El libro clásico de los ambientalistas, “La primavera silenciosa” de Rachel Carson publicado el 27 de septiembre de 1962 que advertía de los efectos perjudiciales de los pesticidas en el medio ambiente -especialmente en las aves- y culpaba a la industria química de la creciente contaminación. Algunos científicos lo calificaron de fantasioso, pero para muchas personas se trata del primer libro divulgativo sobre impacto ambiental y se ha convertido en un clásico de la concienciación ecológica y cuya lectura se las recomiendo ampliamente.

La gobernanza actual en materia ambiental, el gobierno de las autoridades con intervención de los ciudadanos, tiene su principal bastión en los Consejos de Cuenca instaurados en nuestro país en la década de los noventas, siendo el primero el de la cuenca Lerma en el año 1989.

La moderna gobernanza llegó para quedarse, se requiere apertura de los políticos, así como ciudadanos preparados, como lo indica desde hace 56 años de “La primavera silenciosa”. Sus principios siguen vigentes por lo que los invito a integrarse a esta forma de gestionar el ambiente.

PIENSA GLOBALMENTE, ACTÚA LOCALMENTE

La temporada de lluvias ya está plenamente declarada, aunque su presencia ha sido muy irregular.

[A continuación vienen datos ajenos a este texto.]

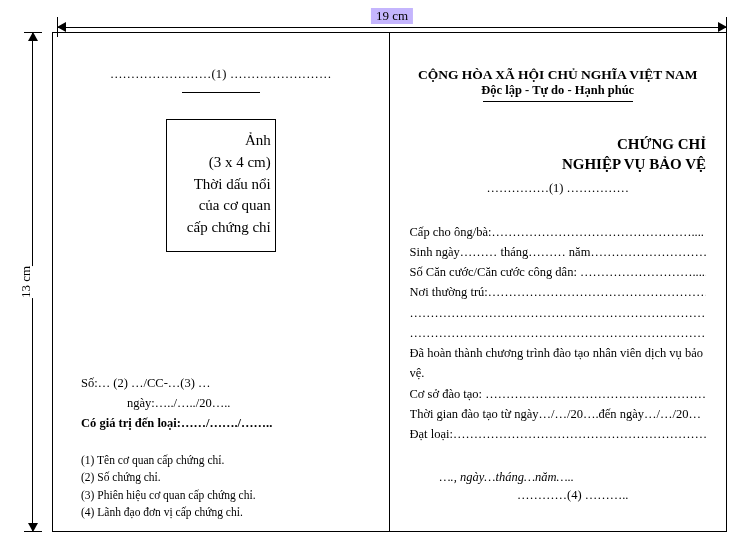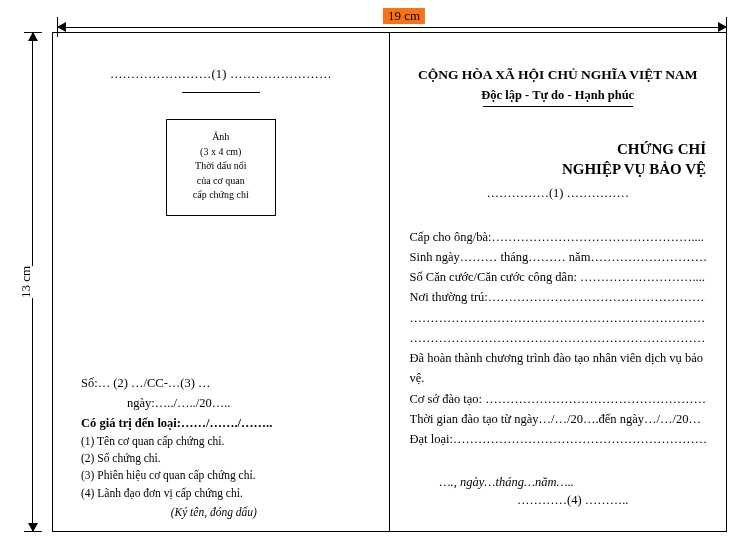"19 cm" .dim-top .label { background: #f97316 -> #c4b5fd; margin-left: 12px -> none }
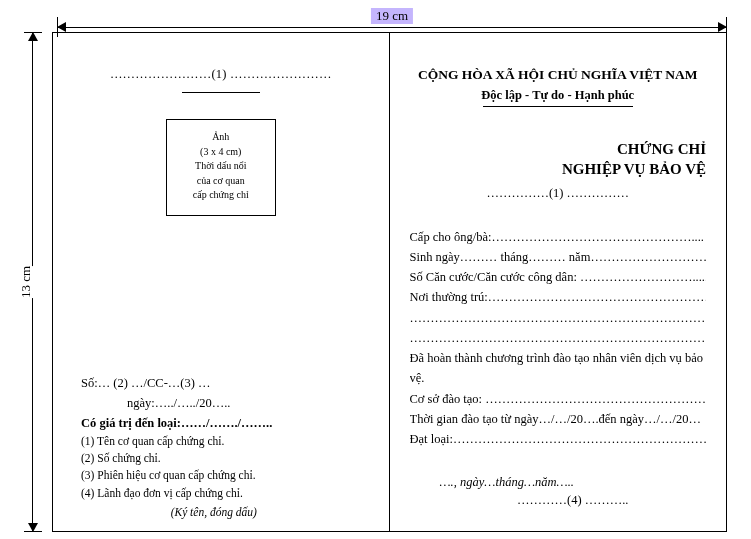"Độc lập - Tự do" .motto { margin-top: 5px -> none }
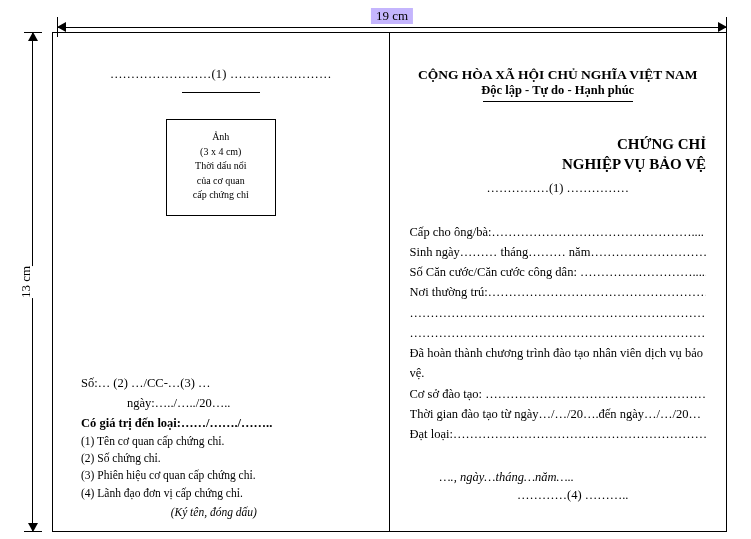"Ảnh" .photo-box { font-size: 10px -> 15px; text-align: center -> right }
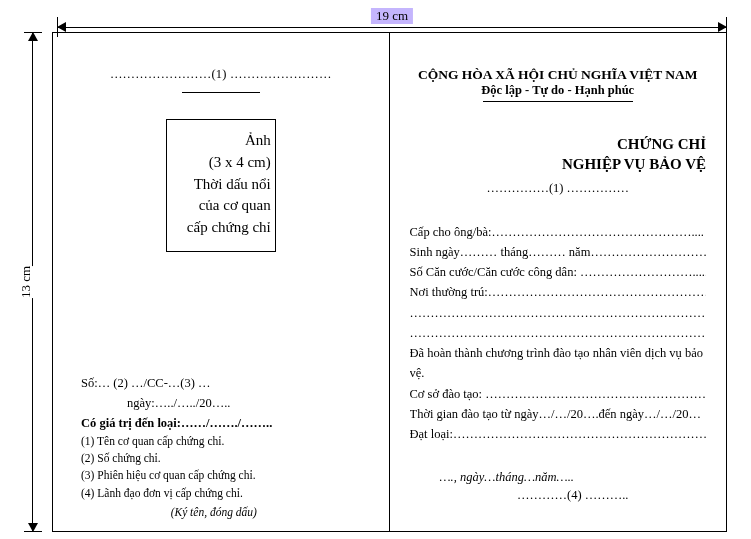"(Ký tên, đóng dấu)" div.sign { html: <div>(Ký tên, đóng dấu)</div> -> none }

Los pronósticos de los expertos indican que la lluvia tendrá un valor medio ligeramente por debajo del promedio histórico, semejante al año pasado, pero con tormentas puntuales fuertes, así como menos huracanes, pero más destructivos.

Aparentemente nadie puede controlar la lluvia o a los huracanes, sin embargo, como ciudadanos podemos reducir los efectos negativos de los mismos. Uno de ellos es no tirar basura que tape coladeras o tuberías, la siguiente es reforestar a fin de evitar que los escurrimientos generen derrumbes o deslaves, la tercera es fomentar la infiltración construyendo de forma tal que se permita la recarga del agua de lluvia y finalmente realizando acciones contra el cambio climático que origina mayor concentración de energía tanto en la atmósfera como en los océanos.